In the Septuagint, the Greek words used in the above passage for “sevenfold” (πτκις) and seventy-sevenfold” (ἑβδομηκοντάκις ἑπτά) are the same Greek words used by St. Matthew in Matt 18:24 for “seven times” and “seventy-seven times” respectively.
[The Septuagint is the translation of the Hebrew Old Testament into Greek – and it is the version that St. Peter would have been most familiar with].

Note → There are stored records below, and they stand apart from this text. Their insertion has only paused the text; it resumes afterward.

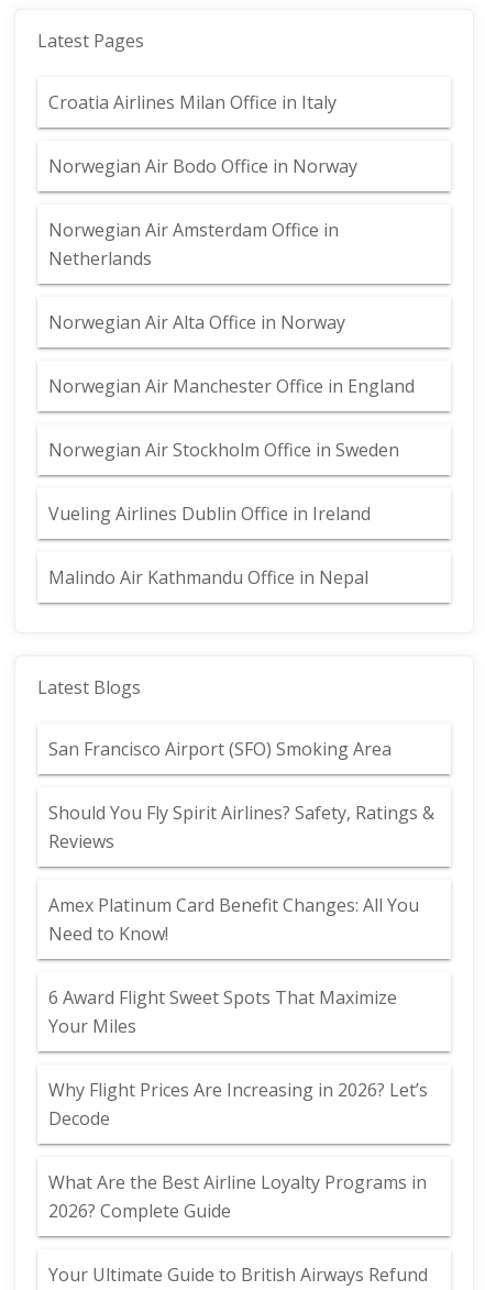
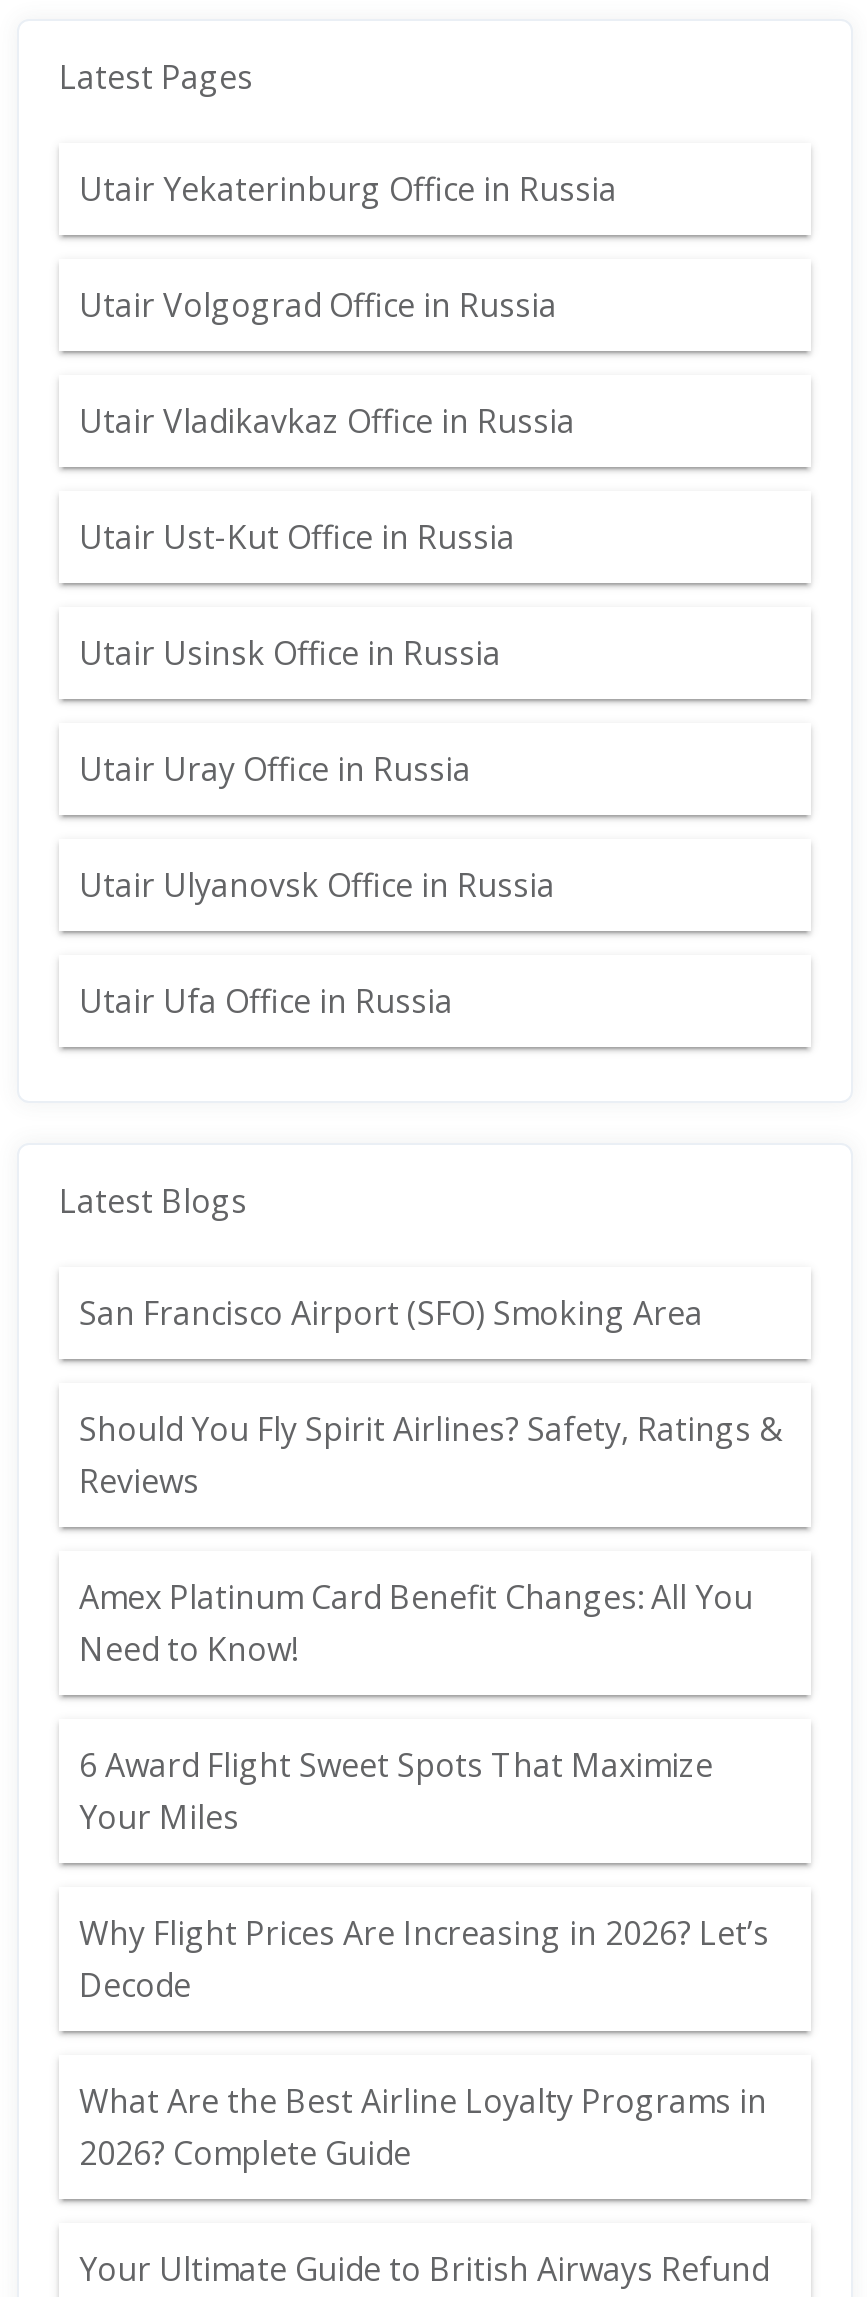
[48,90,337,114] Croatia Airlines Milan Office in Italy -> [79,167,617,211] Utair Yekaterinburg Office in Russia
[48,154,357,178] Norwegian Air Bodo Office in Norway -> [79,283,557,327] Utair Volgograd Office in Russia
[48,218,339,271] Norwegian Air Amsterdam Office in | Netherlands -> [79,399,575,443] Utair Vladikavkaz Office in Russia
[48,310,345,334] Norwegian Air Alta Office in Norway -> [79,515,515,559] Utair Ust-Kut Office in Russia
[48,374,415,398] Norwegian Air Manchester Office in England -> [79,631,501,675] Utair Usinsk Office in Russia
[48,438,399,462] Norwegian Air Stockholm Office in Sweden -> [79,747,471,791] Utair Uray Office in Russia
[48,501,371,526] Vueling Airlines Dublin Office in Ireland -> [79,863,555,907] Utair Ulyanovsk Office in Russia
[48,565,368,589] Malindo Air Kathmandu Office in Nepal -> [79,979,453,1023] Utair Ufa Office in Russia

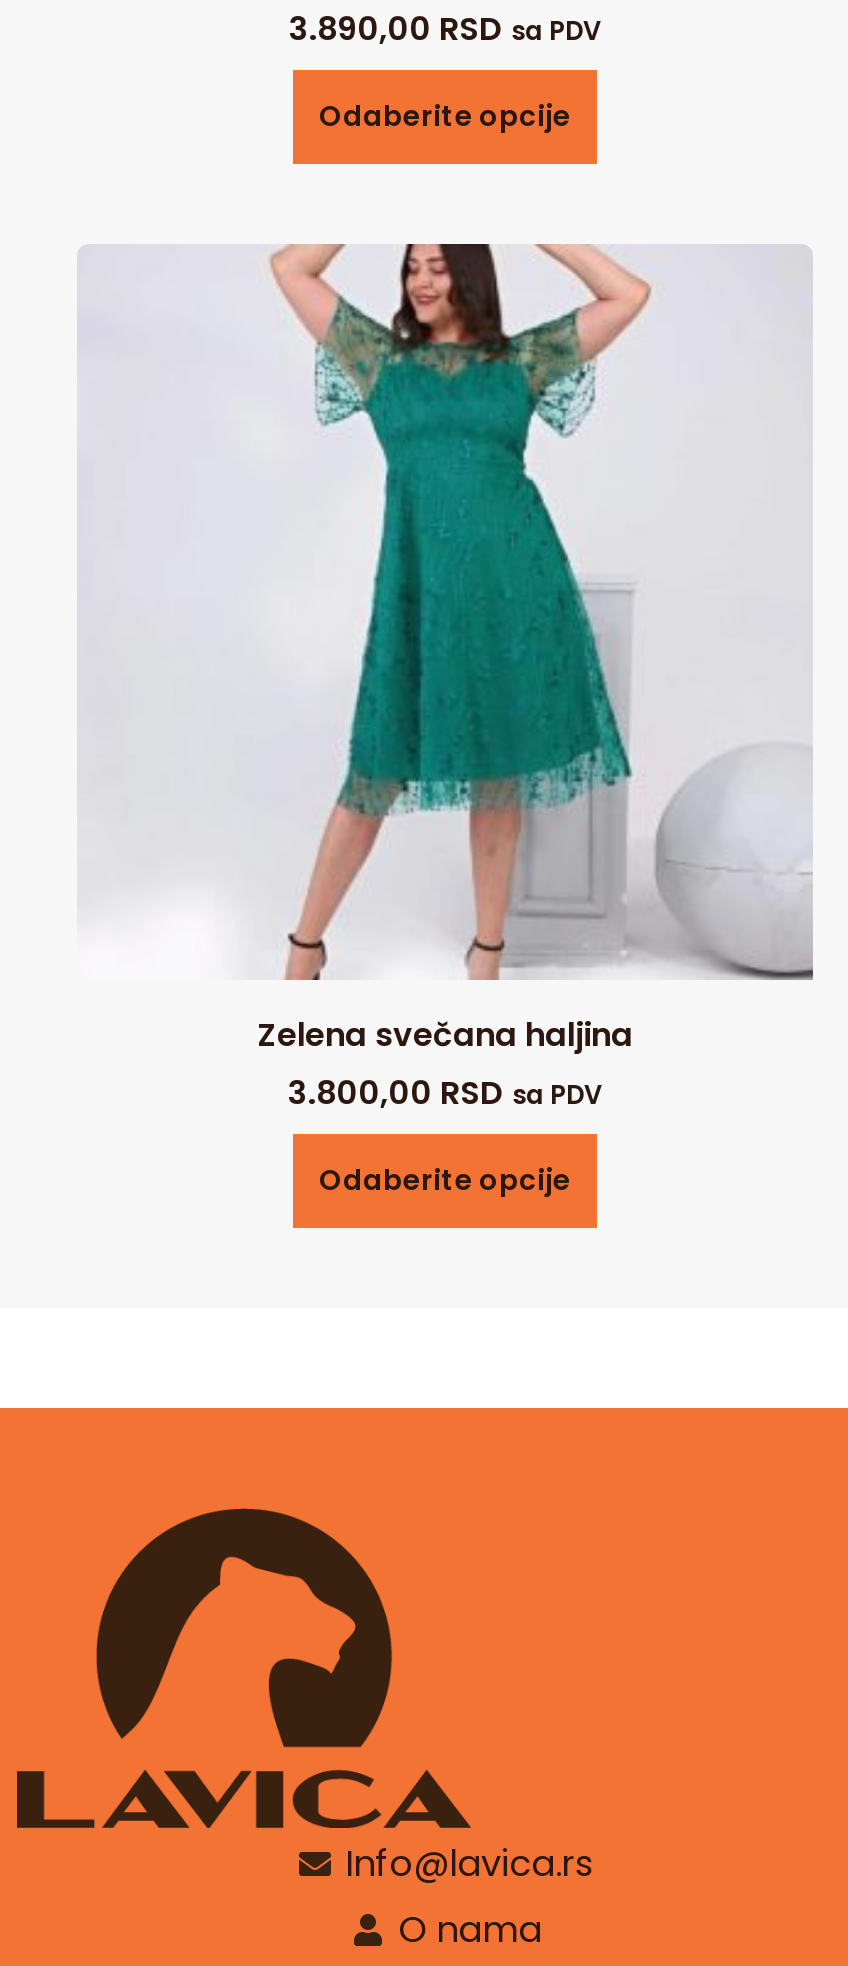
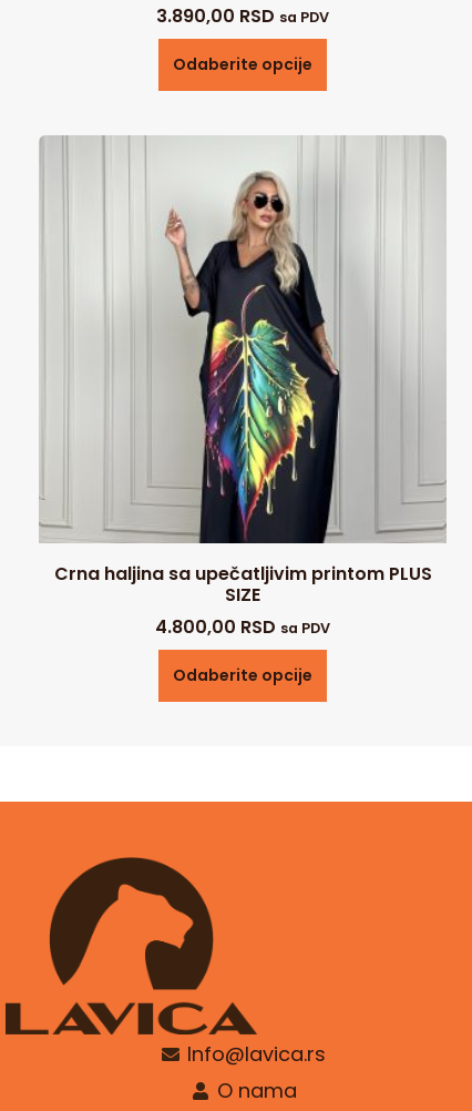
[79,242,809,1117] [image] | Zelena svečana haljina | 3.800,00 RSD sa PDV -> [39,135,447,640] [image] | Crna haljina sa upečatljivim printom PLUS | SIZE | 4.800,00 RSD sa PDV

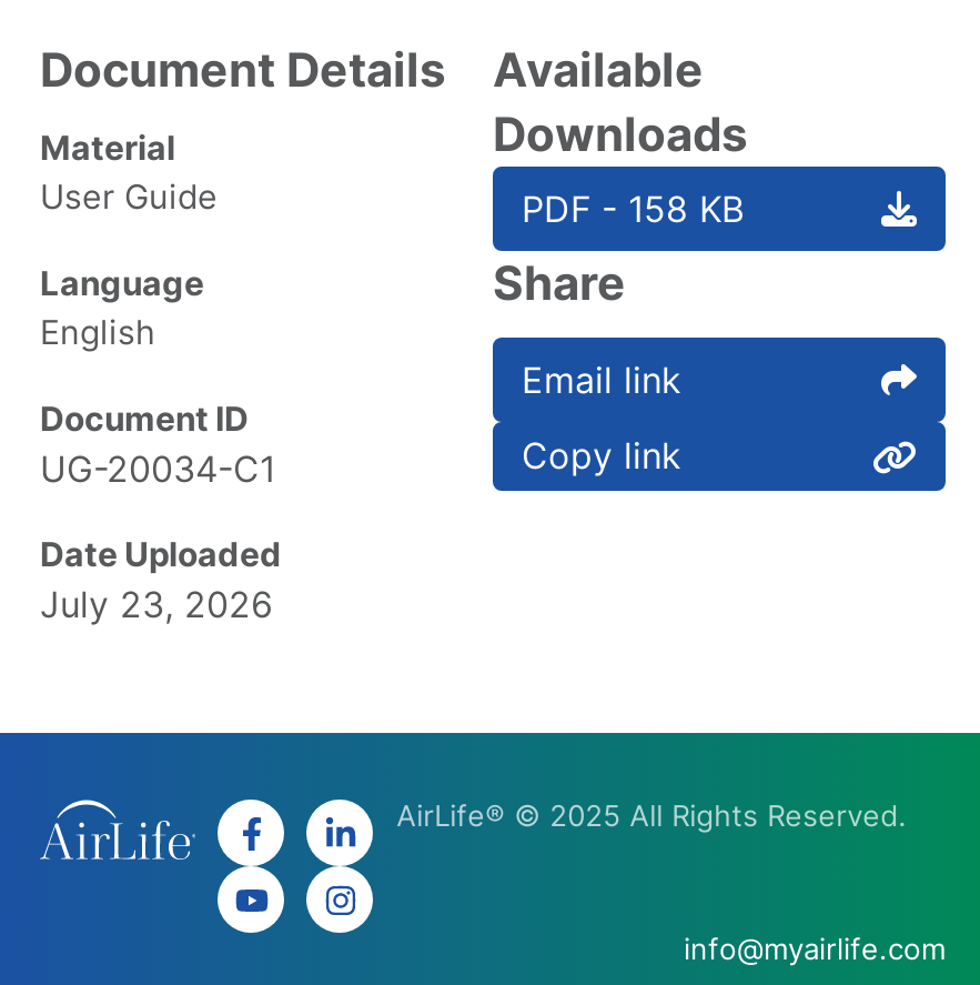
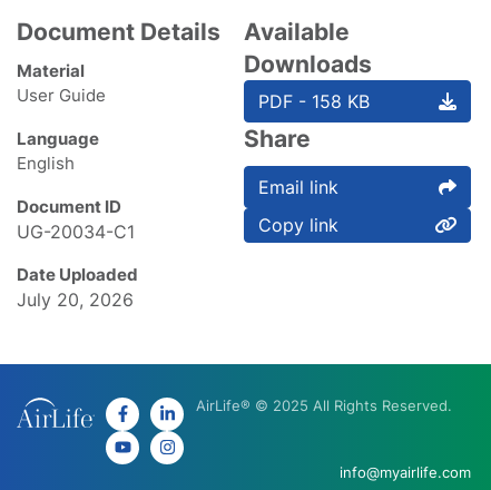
[40,583,273,627] July 23, 2026 -> [17,288,134,310] July 20, 2026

So, we see that our Lord was most certainly reminding St. Peter that there is to be no limit to our forgiveness of others – just as there is no limit of God’s forgiveness towards us based on the merits of the once-for-all Sacrifice of our Lord Jesus Christ on the Cross of Calvary. But more than this, He was also pointing to the fact that He is the fulfilment of the Law and the Prophets (Matt 5:17); and as such, in His Person and Work, He reverses the vengeance of Lamech, and in its place emphasises the love and forgiveness of our Heavenly Father.  
May this stir within us then the desire, not to follow the example of Lamech in seeking vengeance when we are wronged; but rather to be true children of our Father who, even though we have grievously sinned against Him, so loved the world that He gave His only Son for the forgiveness of these very sins. As St. Paul says:
“Indeed, rarely will anyone die for a righteous person – though perhaps for a good person someone might actually dare to die. But God proves His love for us in that while we still were sinners Christ died for us.” Rom 5:7


Thanks be to God for His unfathomable love.